This trip was planned with several key areas of interest, the Columbia River being one of them. Although technically we saw it above the Grand Coulee Dam, there it masqueraded as Lake Roosevelt. Today we reached what I consider the flowing river.
Our route to get here revealed a changing climate and farmland use. We left behind the wheat fields, which we have now learned is termed “dry wheat” for its lack of irrigation. In its place, we traveled through more diverse farm interests. Corn fields, green crops, even vineyards and the ever famous Washington apple orchards dominated the landscape. And the long spiny rotating irrigation structures were prevalent everywhere, fed by the waters of the Columbia River. We also coined a new term, “vegetarian roadkill,” for the fallen onions, corn cobs, zucchini, apples and other produce that had fallen on the roadside on the way to market.

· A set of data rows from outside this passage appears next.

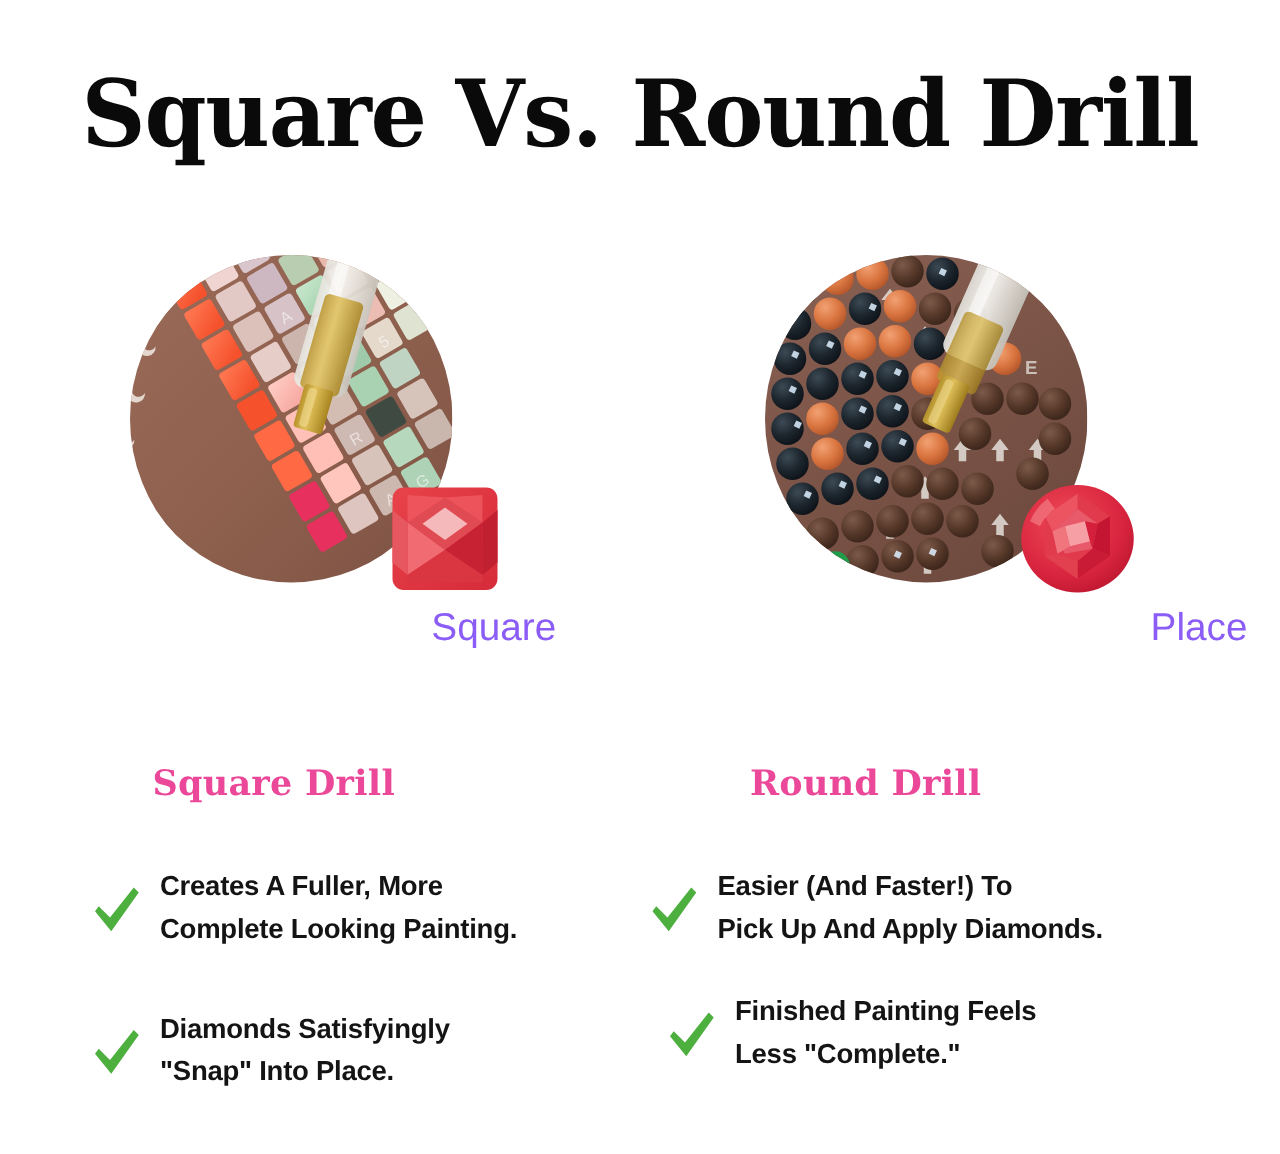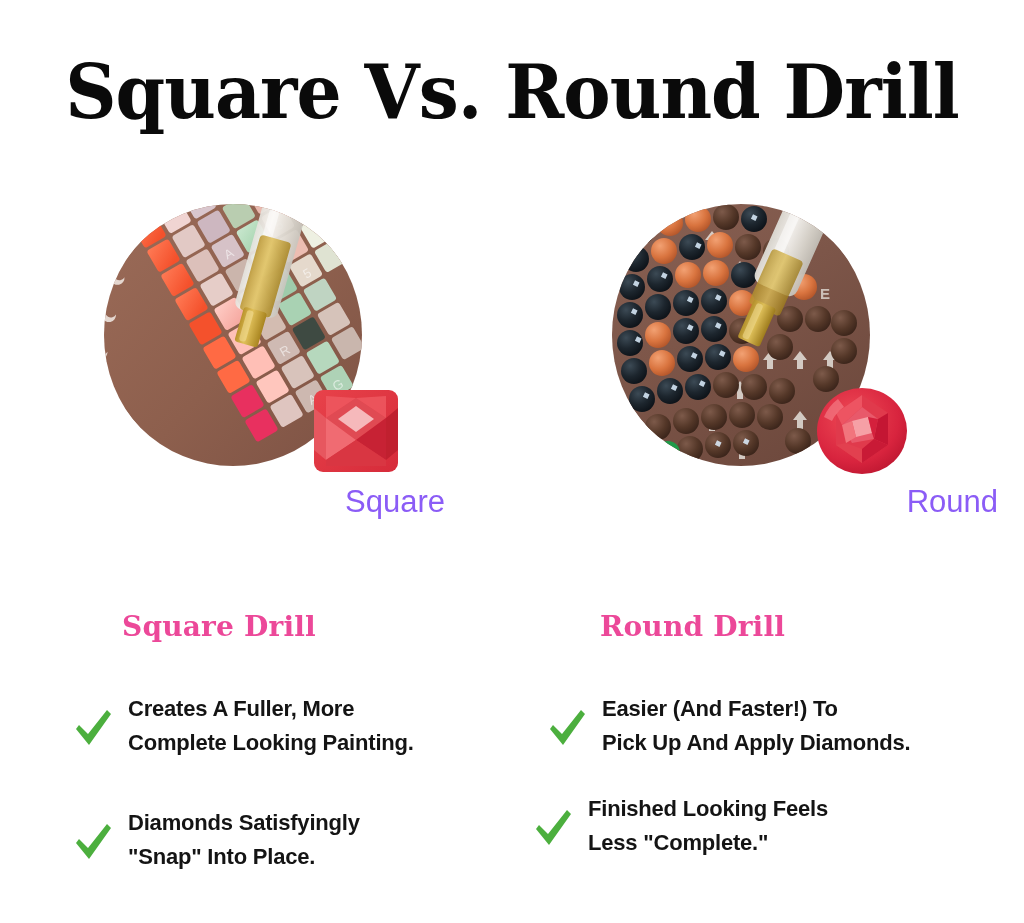"Round" div.caption { text: Round -> Place }
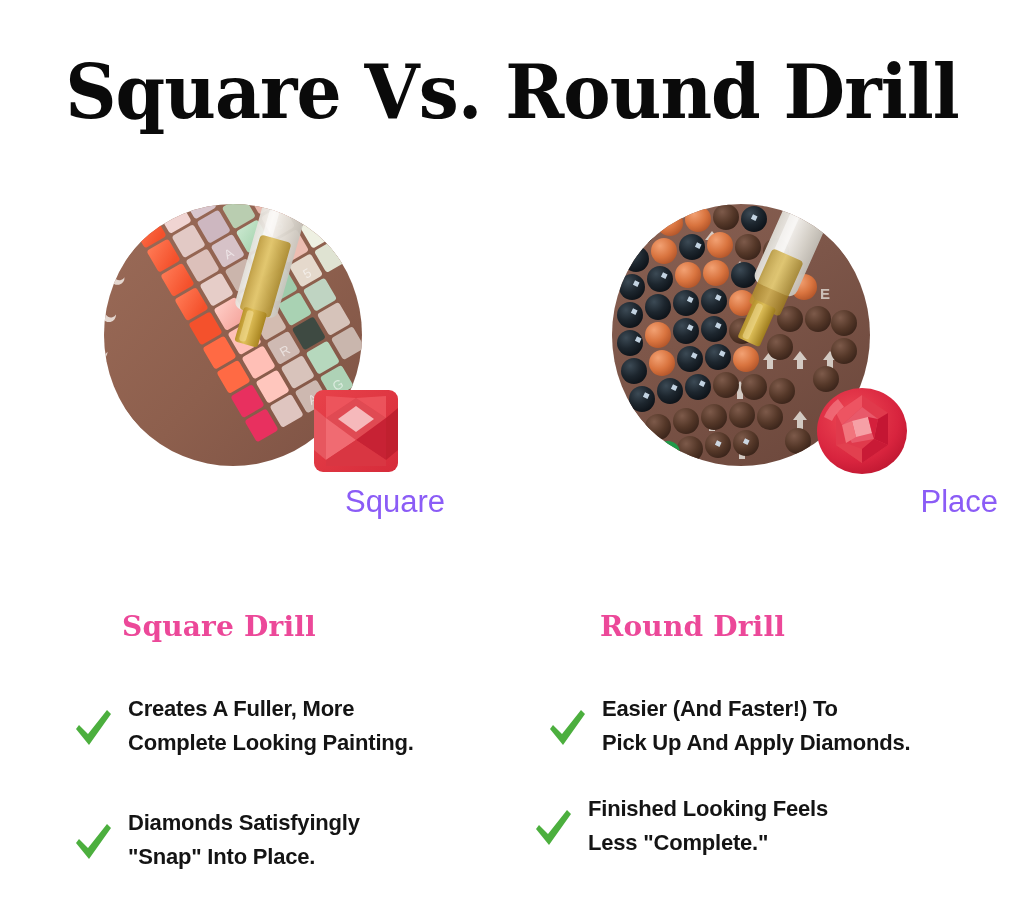"Easier (And Faster!) To" .bullet.r1 { left: 548px -> 520px }
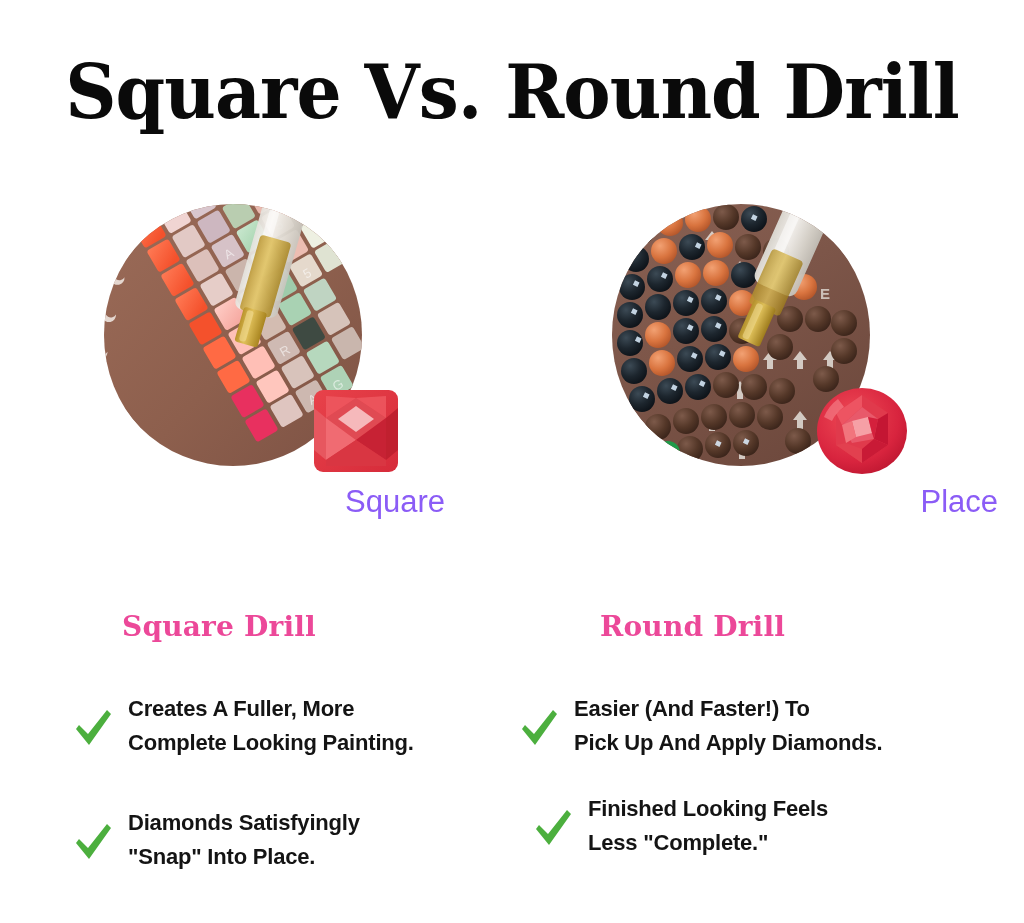"Finished Looking Feels" span.bullet-text { text: Looking -> Painting }
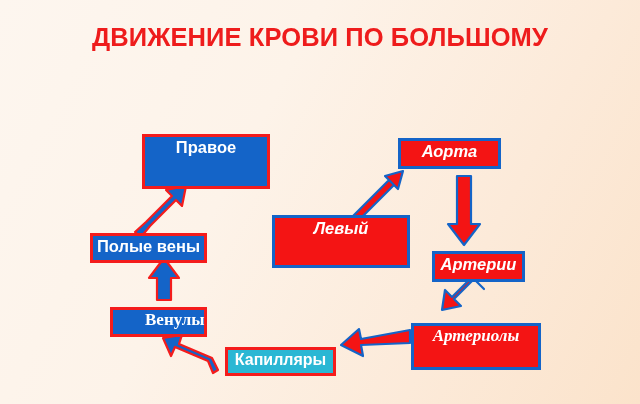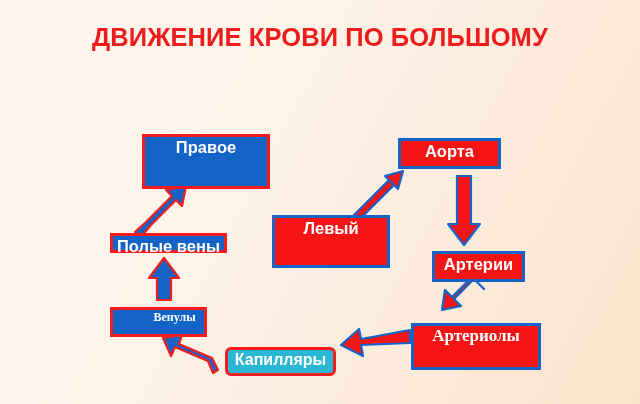"Аорта" .theme-red { font-style: none -> italic }
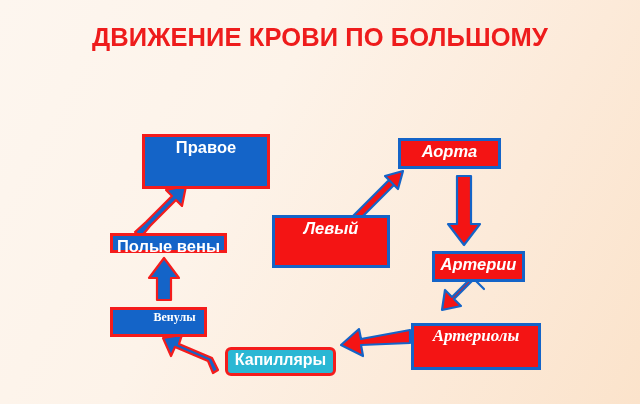"Левый" div.node { width: 118px -> 138px }
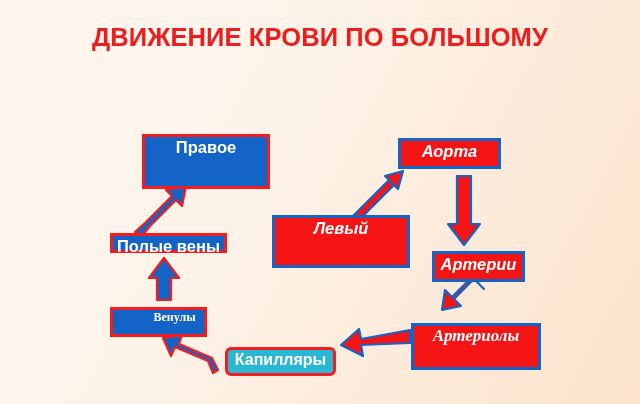"Полые вены" div.node { height: 20px -> 30px; left: 110px -> 90px }
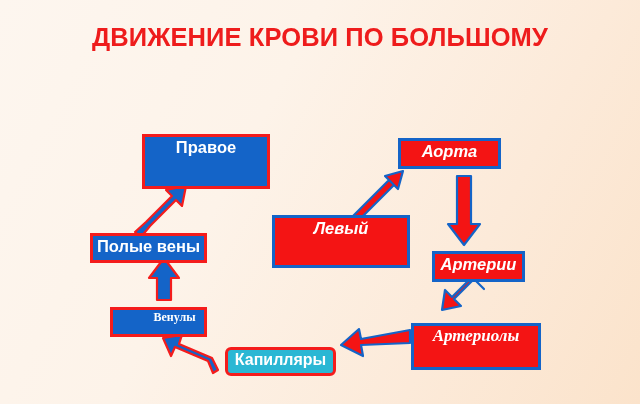"Венулы" div.node { font-size: 12px -> 17px }
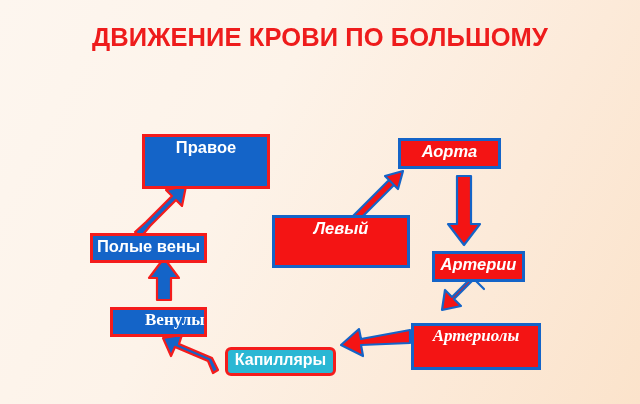"Капилляры" div.node { border-radius: 6px -> none }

We crossed the river from Pasco to Richland WA, greatly impressed with the bike lane provided. Not only did it have it's own separate and safe approach, but once on the bridge we were cordoned off from the traffic by tall barriers and were equally well protected from the edge of the bridge. I wish all bridge crossings were so comfortable.
Having gotten an early start this morning, we had plenty of time to take in the wonderful bike trail along the river. We started with a rest stop in the park near the bridge. There we gained a critical piece of information – directions to the nearest ice cream shop along the trail. It was indeed a good recommendation, and we savored huckleberry ice cream cones while overlooking the river.
Our Warm Showers host home was just 5 miles up the river – virtually all on bike trails. It was the easiest and most scenic approach to our lodgings ever!
The Columbia River will be our neighbor for the next week of cycling. Tomorrow we will round the bend of the river and then proceed down the river gorge. I have already picked up a map of all the vineyards along the way. And I'm sure there will be plenty of other nice sights as well. I think I'm going to like this trip down the Columbia River.